I have concentrated on some very important structural issues - on issues that affect everyone. But I also want to make a special plea to ensure that we also keep our eye on some very critical social issues that will shape the ability of rural society to respond to change.

The first point is that while the gender issue changes as society changes, it does not become less of a challenge. While we talk about the great political and economic transformation, we must keep in mind that all this is based on people - and that change in gender relations can very much influence the rate and direction of transformation, especially with regard to its implications for rural poverty. Looking back over the last hundred years, successful development processes have everywhere involved an improvement in the status and role of women - both as a result and as a cause. For rapid growth and poverty reduction to take place women have to be empowered: as producers and as decision-makers. In the process of change, institutions and policies often lag behind what is needed to unleash the potential for change and growth. I believe we must pay much greater attention to this - not only as a social issue, but also as an economic growth issue.

The second point is that the development and poverty impact of the HIV-AIDS epidemic has to be better recognized - and action taken under the rural development heading. Three quarters of those infected by HIV-AIDS live in Africa, and most of these people are now in the countryside and are part of the rural poor. HIV-AIDS is making Africa poorer, and is eroding its capacity for change. HIV-AIDS is a medical fact. But the epidemic is also a social and economic fact. It is driven by social forces - by poverty and gender inequality. We can help poor people contain this menace by helping them access new livelihood options, knowledge, and support to cope with the impact. Let us make no mistake, HIV-AIDS is principally a disease of the rural poor at this point. It undermines development, but it can also be overcome through development.

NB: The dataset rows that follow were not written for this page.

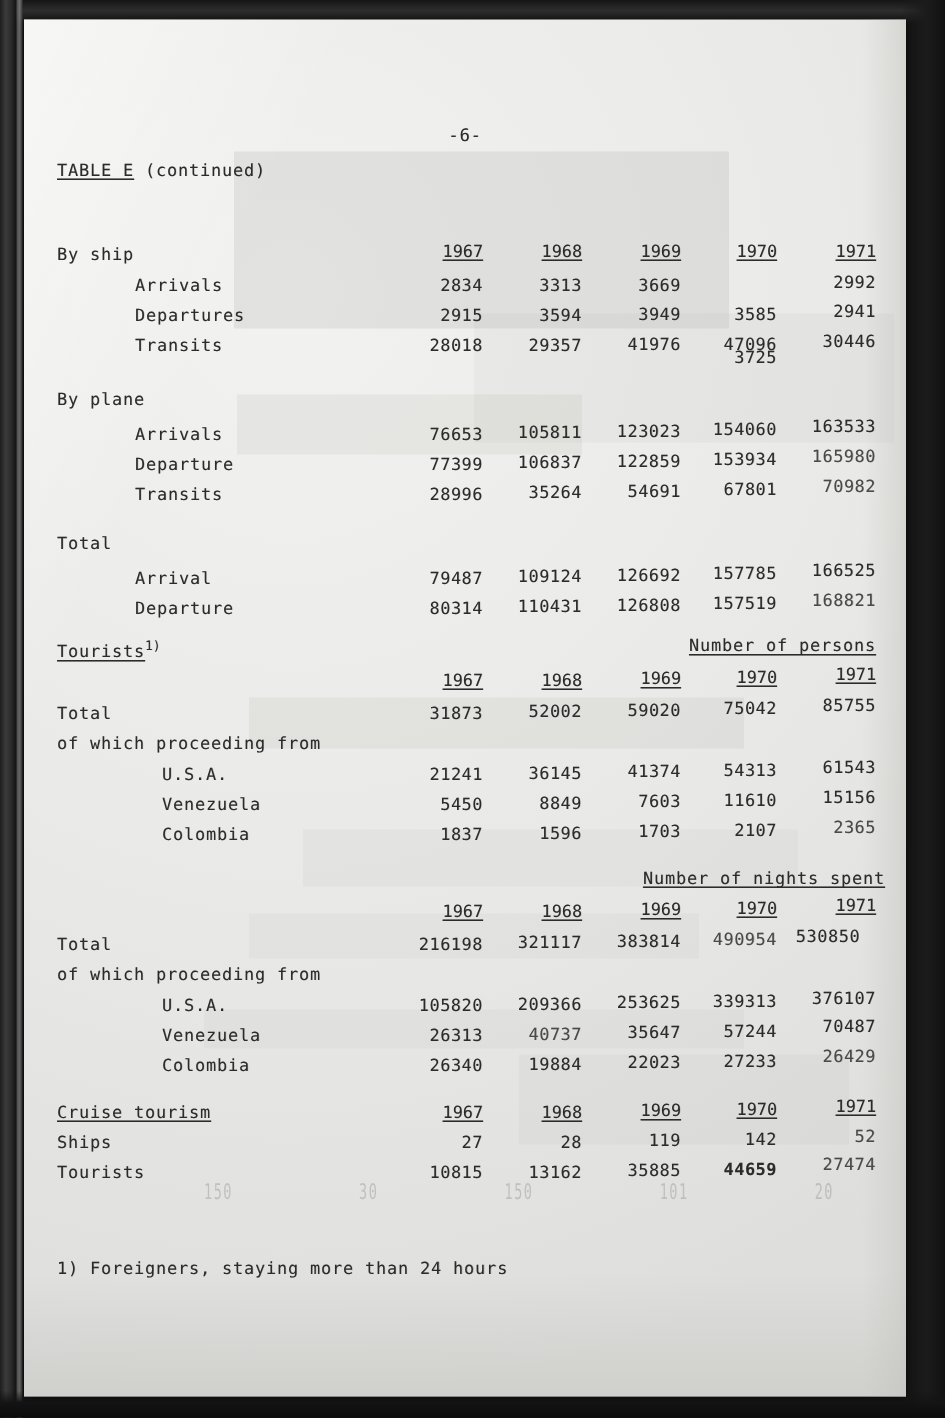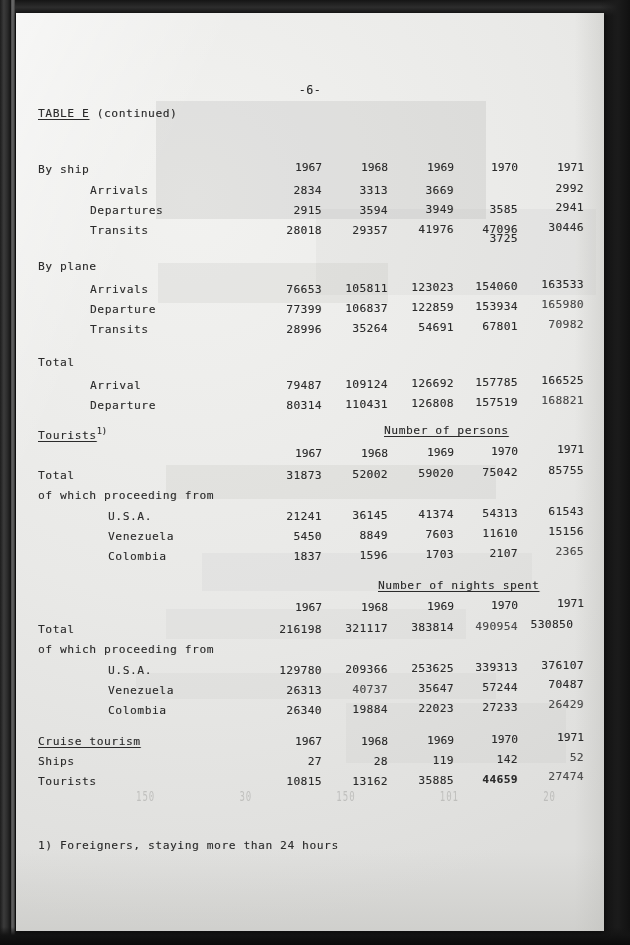"1967" .yhead span { text-decoration: none -> underline }
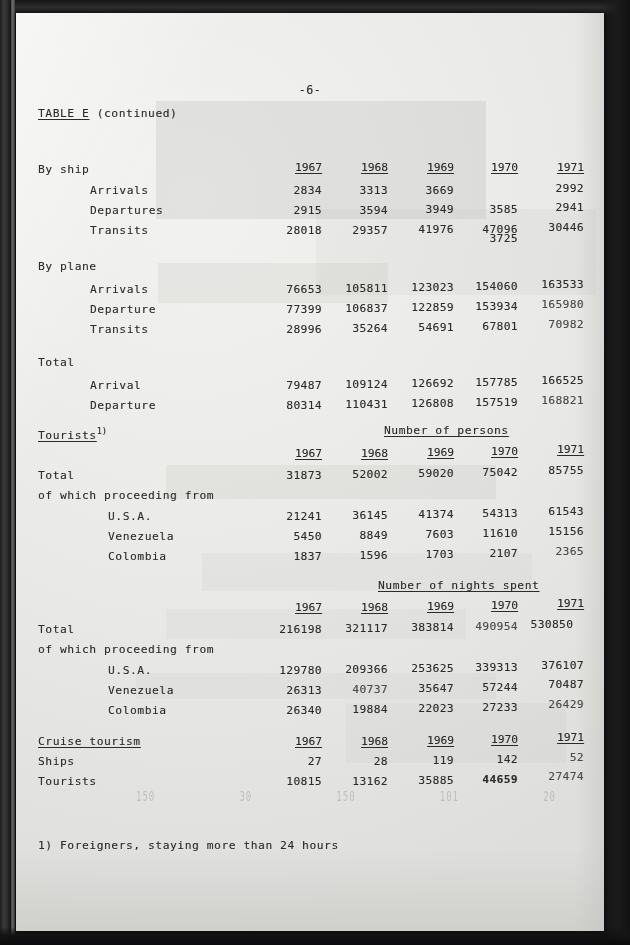"Number of persons" .grouphead { text-align: left -> right }
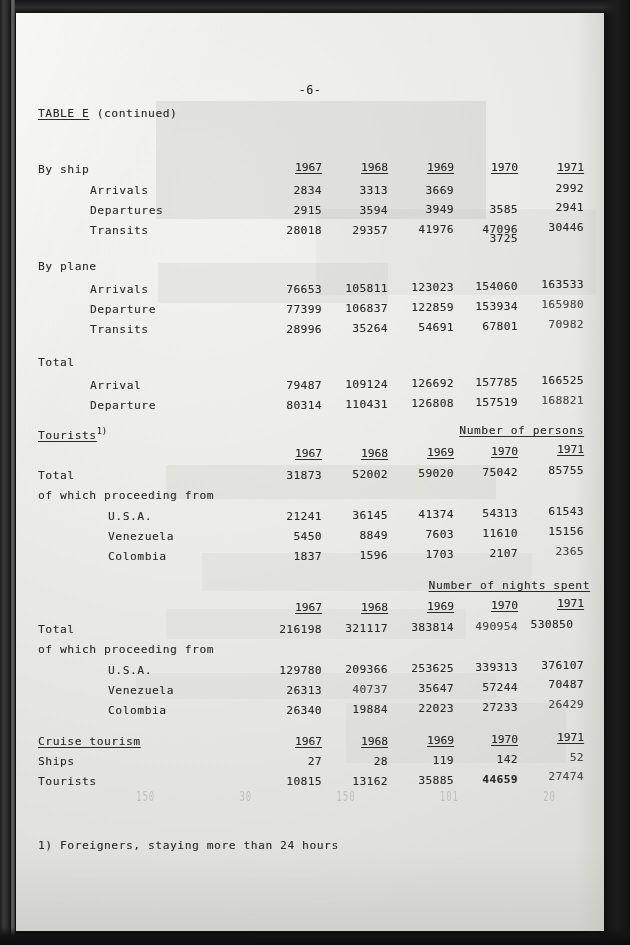"129780" div.abs { text: 129780 -> 105820 }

Very much of Africa is poor. But it does not need to be. African resources are enormous, and people, especially poor rural people, need to enjoy a framework that enables them to use those resources better - and that enables them to eliminate extreme poverty. In the past we have invested a great deal, but we have not reduced poverty enough. We believe that this means that we have to change what we do. IFAD has changed. We have carefully looked at our success and failures, and we have developed a new basis for engagement - what we call a new Strategic Framework. That, in turn has led us to produce a new Regional Strategy for Eastern and Southern Africa. We believe that we have identified some critical problems - but also solutions. My colleague, Gary Howe, Director of IFAD's Eastern and Southern Africa Division, will talk about some of these issues in just a moment. I hope that in this meeting - which is a meeting to share ideas and discuss, not to lecture - we can work together in coming to agreement on what the important issues are and how to deal with them in the context of Poverty Reduction Strategies and NEPAD.

On a concluding note, let me share my optimism. Poverty in Africa is great, but it can be reduced. It can be eliminated as an overwhelming social and economic fact. To achieve that, a lot has to change. But it is feasible - and the route goes through the rural areas and the economies of the poor. I hope that this workshop can identify critical elements of the way forward -- not necessarily through a detailed design, but through a commitment to act in partnership with the rural poor as the subjects in their own right and not as the objects of our benevolent design. The poor in Africa, as elsewhere, have strength, and aspirations and dreams. Let us build on those strengths and empower those aspirations. Let us give hope to those dreams.